Cult M: Theories of the Uncanny

Melis Umut (Stony Brook University) Mary (Polly) Gannon (co-Director, NYI Critical Cultural Studies)
The title of our seminar functions as camouflage, concealing and revealing its promise by turns. On the one hand, claiming, or naming, as “theory” suggests that the work has already been done; we have arrived at a framework (or even several) for thinking the “unthinkable”—which is a way of describing “uncanniness.” Etymologically, the word “uncanny” derives from the Anglo-saxon root ken or kennen, “to know.”  Thus, we will be practicing unknowing, in order, perhaps, to “know” more profoundly—or perhaps not. What we envision is to pursue together forms of knowing rooted in mystery and uncertainty—the arcane, the unauthorized, the magical, the obscure, tarot and magic, flirtation, and things of the “spirit” (that stubbornly protean and elusive notion)—thus, all the things that resist theorizing, in principle.
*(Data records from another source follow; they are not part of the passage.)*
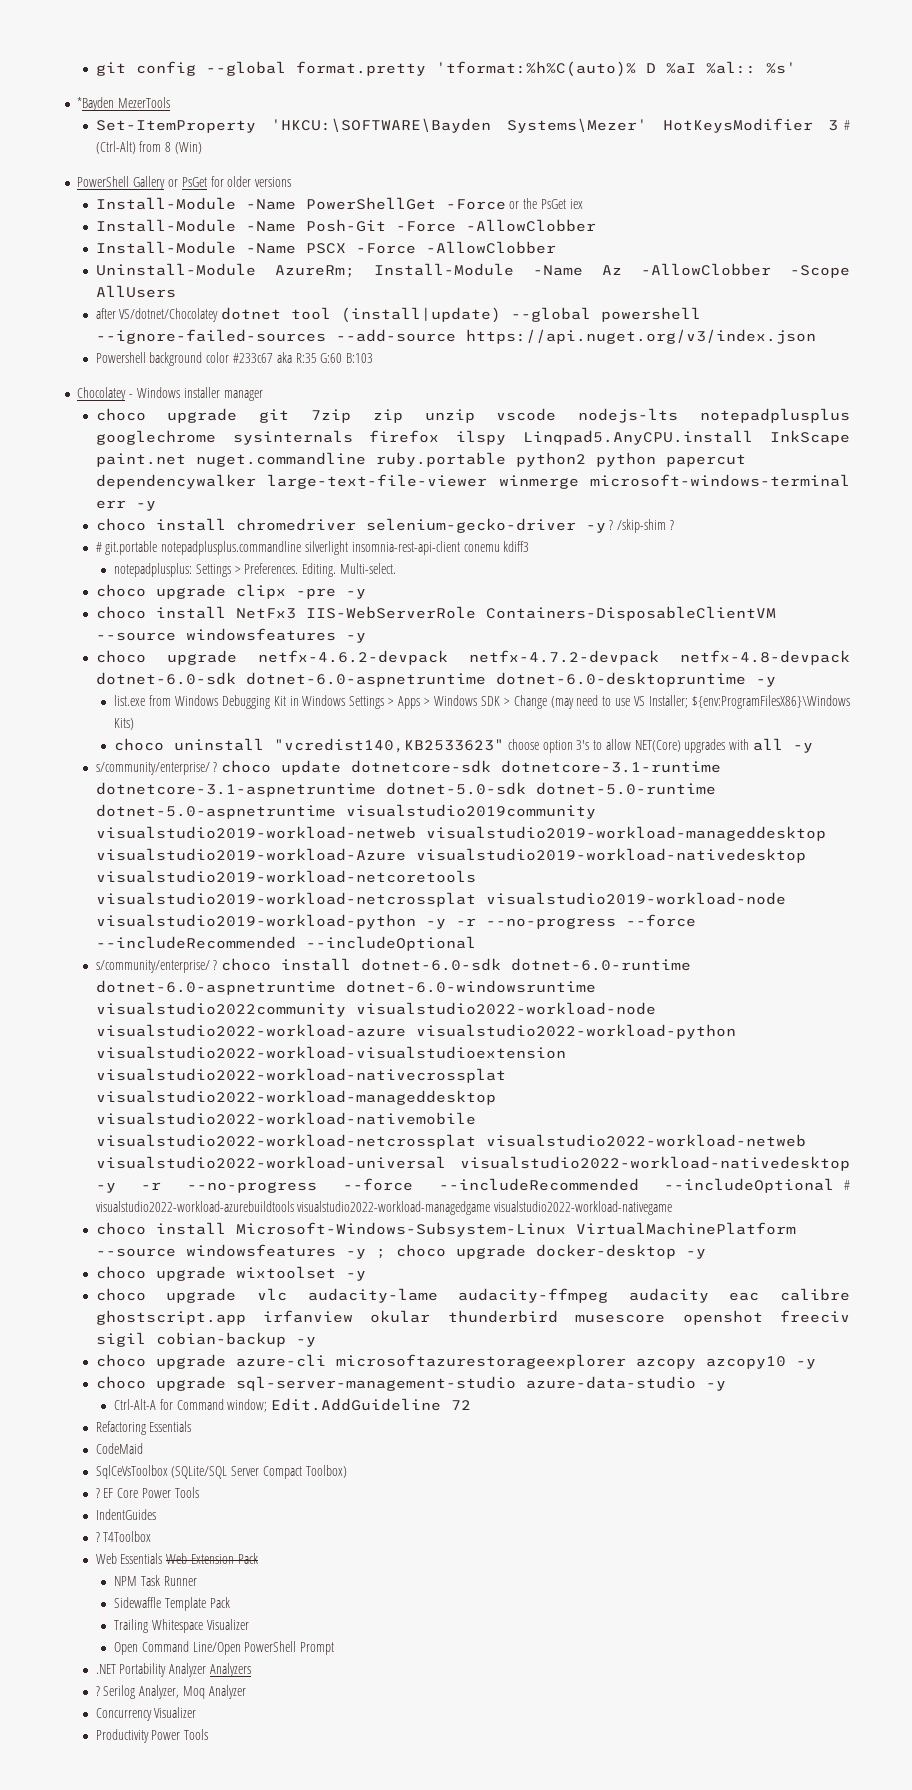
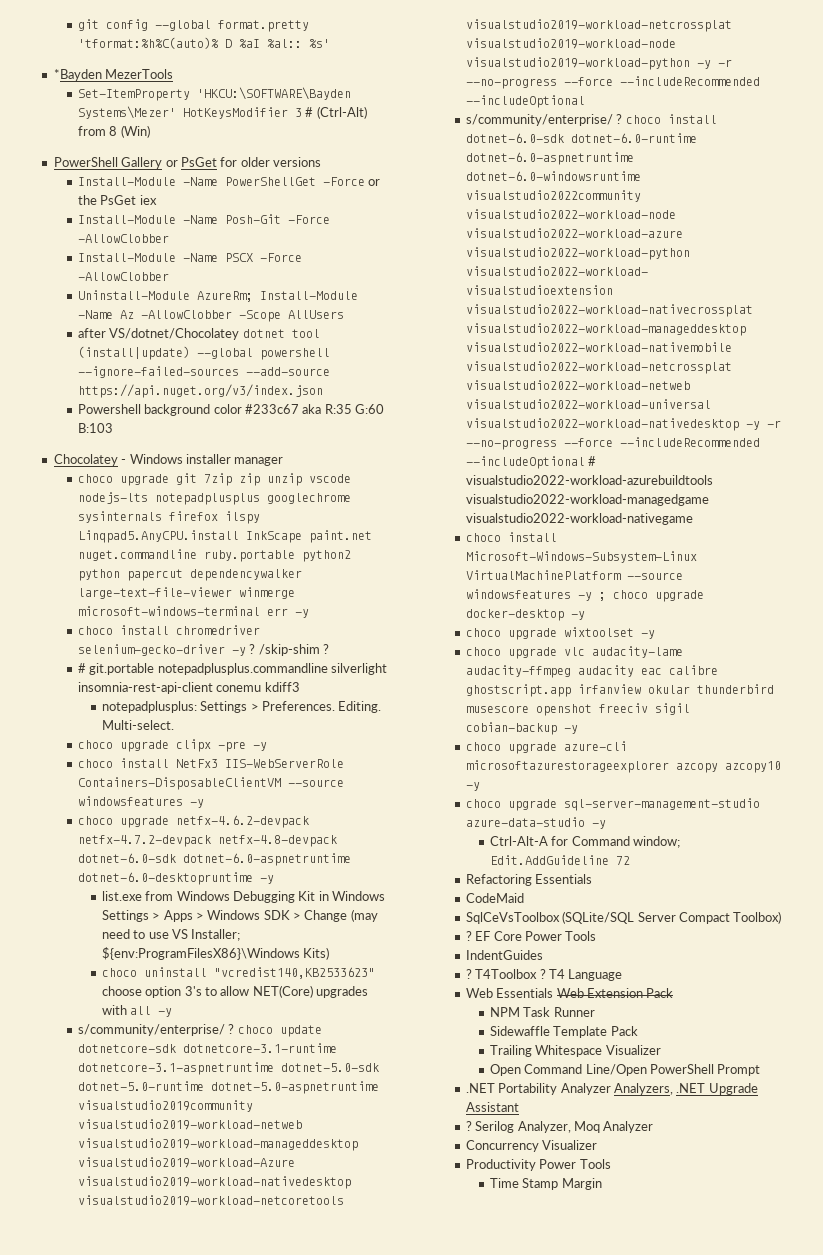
- T4Toolbox
+ T4Toolbox ? T4 Language
- .NET Portability Analyzer Analyzers
+ .NET Portability Analyzer Analyzers, .NET Upgrade Assistant
+ Time Stamp Margin

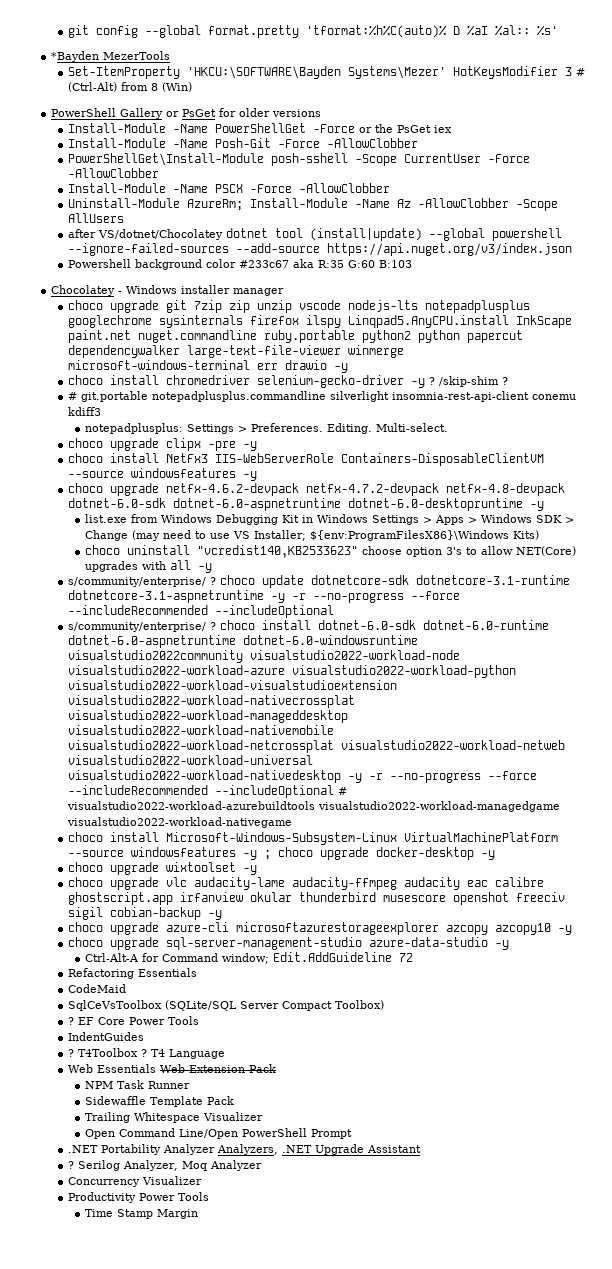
+ PowerShellGet\Install-Module posh-sshell -Scope CurrentUser -Force -AllowClobber
- choco upgrade git 7zip zip unzip vscode nodejs-lts notepadplusplus googlechrome sysinternals firefox ilspy Linqpad5.AnyCPU.install InkScape paint.net nuget.commandline ruby.portable python2 python papercut dependencywalker large-text-file-viewer winmerge microsoft-windows-terminal err -y
+ choco upgrade git 7zip zip unzip vscode nodejs-lts notepadplusplus googlechrome sysinternals firefox ilspy Linqpad5.AnyCPU.install InkScape paint.net nuget.commandline ruby.portable python2 python papercut dependencywalker large-text-file-viewer winmerge microsoft-windows-terminal err drawio -y
- s/community/enterprise/ ? choco update dotnetcore-sdk dotnetcore-3.1-runtime dotnetcore-3.1-aspnetruntime dotnet-5.0-sdk dotnet-5.0-runtime dotnet-5.0-aspnetruntime visualstudio2019community visualstudio2019-workload-netweb visualstudio2019-workload-manageddesktop visualstudio2019-workload-Azure visualstudio2019-workload-nativedesktop visualstudio2019-workload-netcoretools visualstudio2019-workload-netcrossplat visualstudio2019-workload-node visualstudio2019-workload-python -y -r --no-progress --force --includeRecommended --includeOptional
+ s/community/enterprise/ ? choco update dotnetcore-sdk dotnetcore-3.1-runtime dotnetcore-3.1-aspnetruntime -y -r --no-progress --force --includeRecommended --includeOptional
One of the notions around which these preoccupations have been organized is “witchcraft,” which in the West has historically been associated with women and “the female” (broadly conceived). To guide us in our explorations, we will draw from such areas of research as affect theory; fiction (I Tituba: Black Witch of Salem by Maryse Condé); feminist scholarship (Caliban and the Witch by Silvia Federici); and poetry and poets (W. B. Yeats’ poetry and essay “Magic”), among others.